Data records =
━━━━━━━━━━
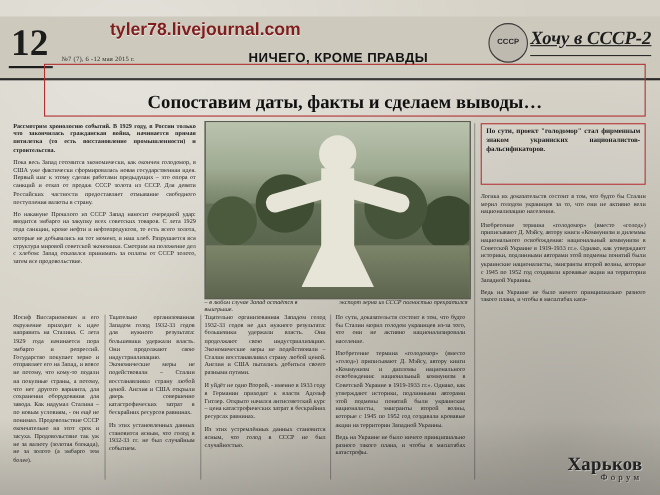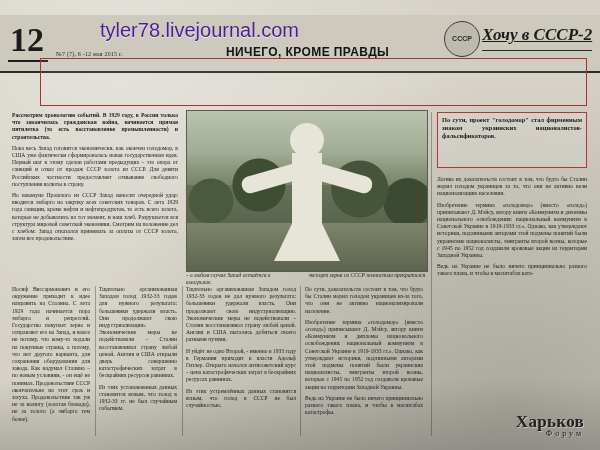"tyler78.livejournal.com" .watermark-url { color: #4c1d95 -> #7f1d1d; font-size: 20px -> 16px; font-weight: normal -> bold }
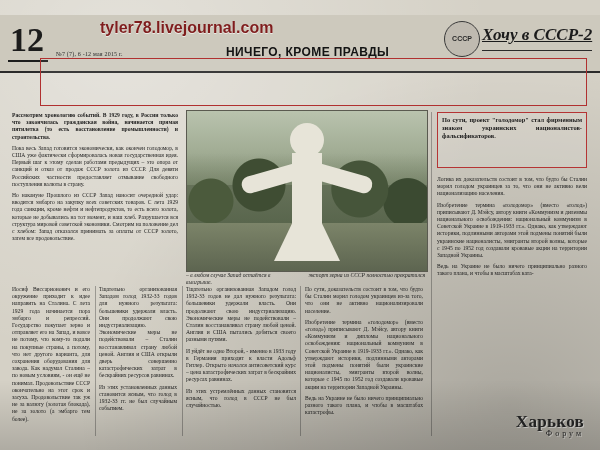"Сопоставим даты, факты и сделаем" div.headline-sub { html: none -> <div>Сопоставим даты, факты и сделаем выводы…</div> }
━━━━━━━━━━
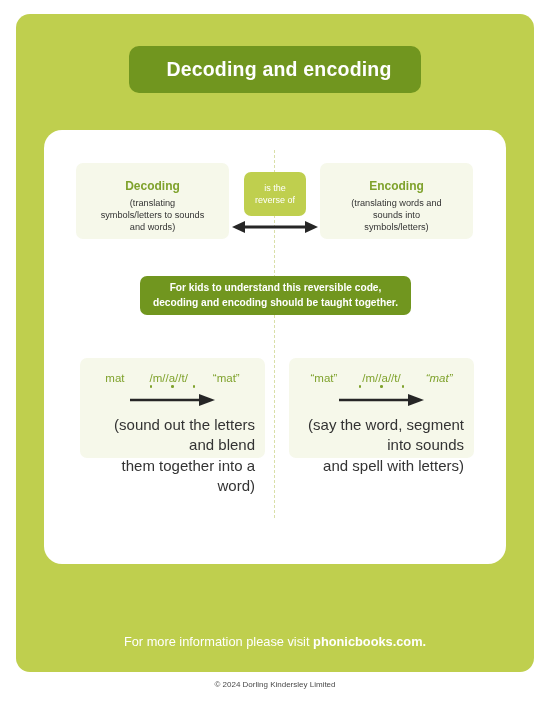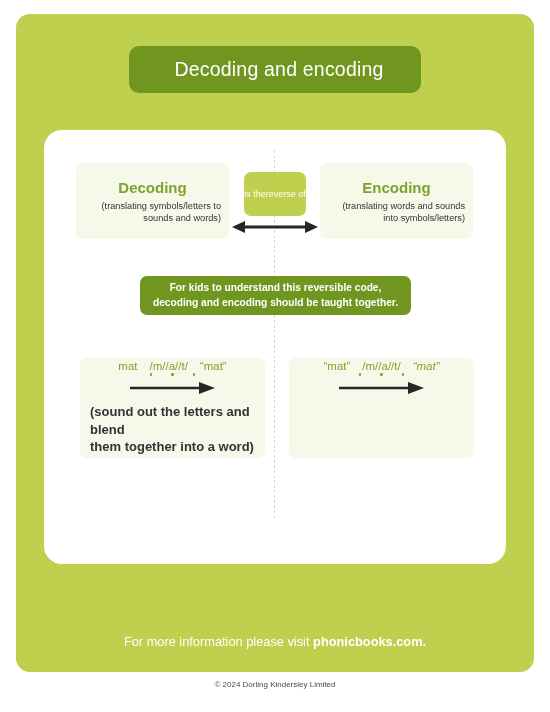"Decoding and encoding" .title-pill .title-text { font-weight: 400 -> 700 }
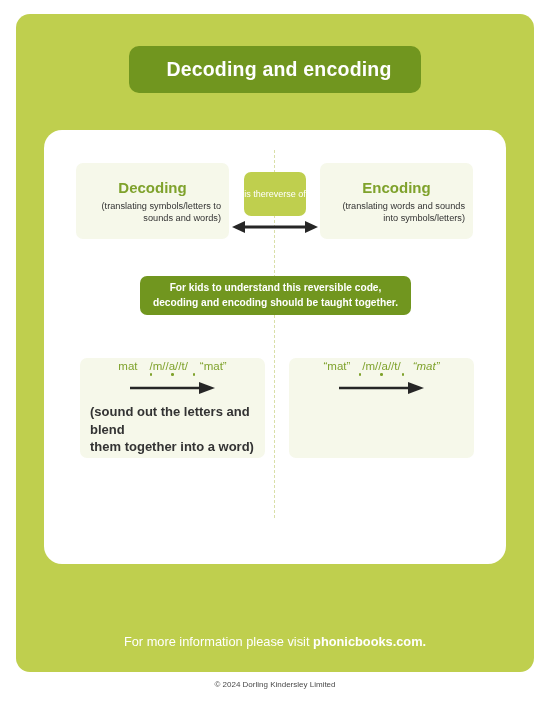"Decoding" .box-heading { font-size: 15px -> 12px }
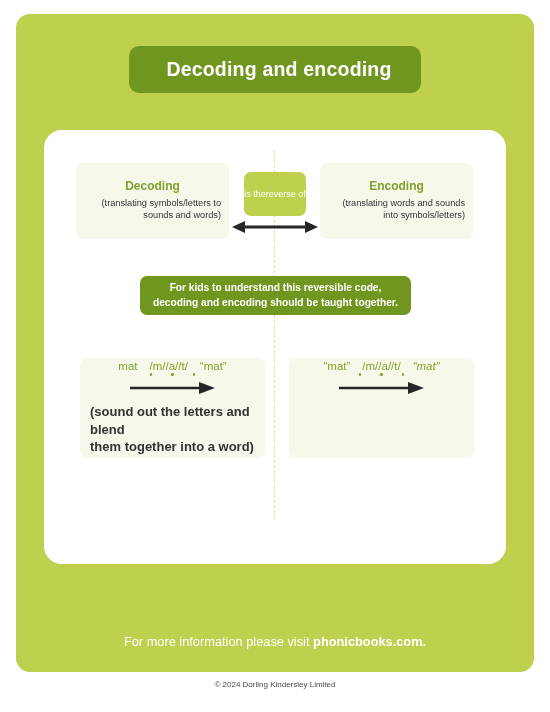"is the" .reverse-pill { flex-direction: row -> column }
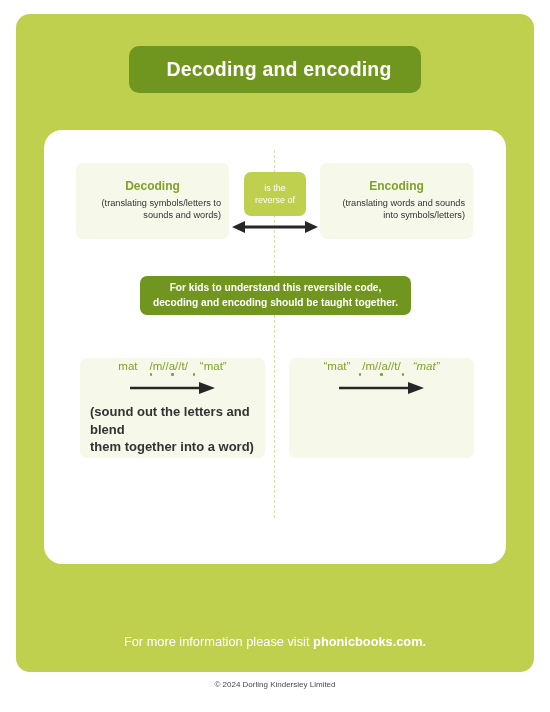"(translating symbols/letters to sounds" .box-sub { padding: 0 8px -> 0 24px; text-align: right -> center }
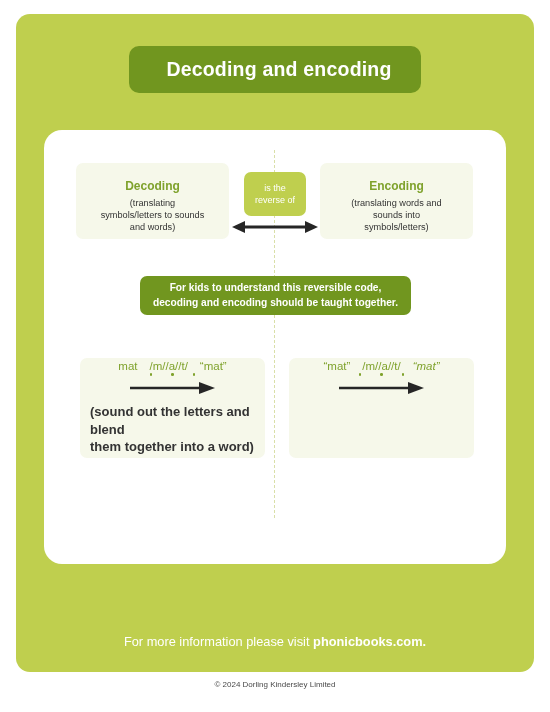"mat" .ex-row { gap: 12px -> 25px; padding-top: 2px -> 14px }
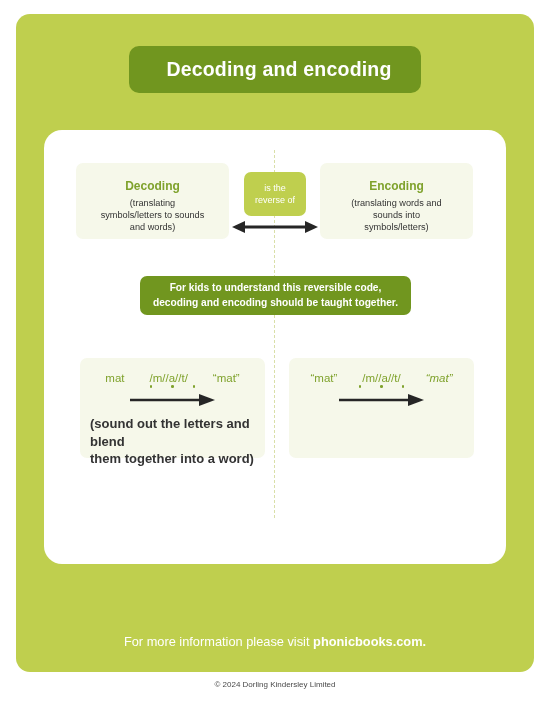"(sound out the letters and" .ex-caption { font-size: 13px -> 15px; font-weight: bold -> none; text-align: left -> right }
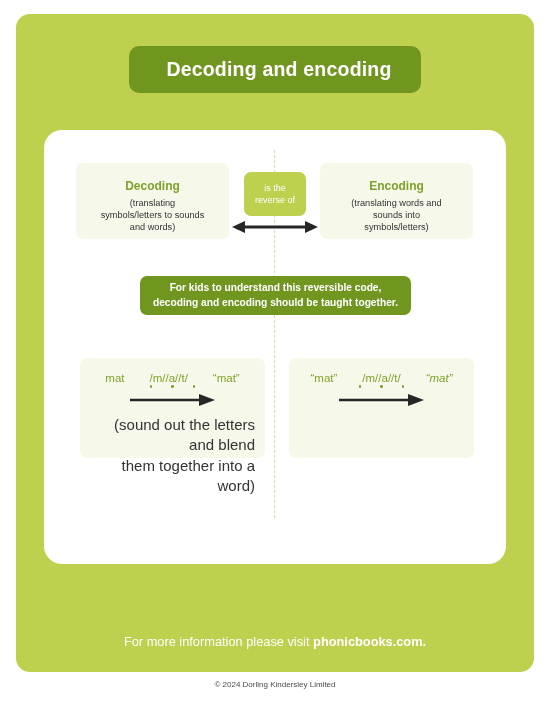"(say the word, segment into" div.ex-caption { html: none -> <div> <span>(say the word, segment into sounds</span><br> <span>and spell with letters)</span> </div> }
━━━━━━━━━━
Aim of the exercise = With the pictures removed, print only the lines starting at the line that has "font-size: 15px ->" and ending at the line that has "-> <div> <span>(say", both ends included, exactly as they stand above.

Exercise answer =
"Decoding" .box-heading { font-size: 15px -> 12px }
"is the" .reverse-pill { flex-direction: row -> column }
"(translating symbols/letters to sounds" .box-sub { padding: 0 8px -> 0 24px; text-align: right -> center }
"mat" .ex-row { gap: 12px -> 25px; padding-top: 2px -> 14px }
"(sound out the letters and" .ex-caption { font-size: 13px -> 15px; font-weight: bold -> none; text-align: left -> right }
"(say the word, segment into" div.ex-caption { html: none -> <div> <span>(say the word, segment into sounds</span><br> <span>and spell with letters)</span> </div> }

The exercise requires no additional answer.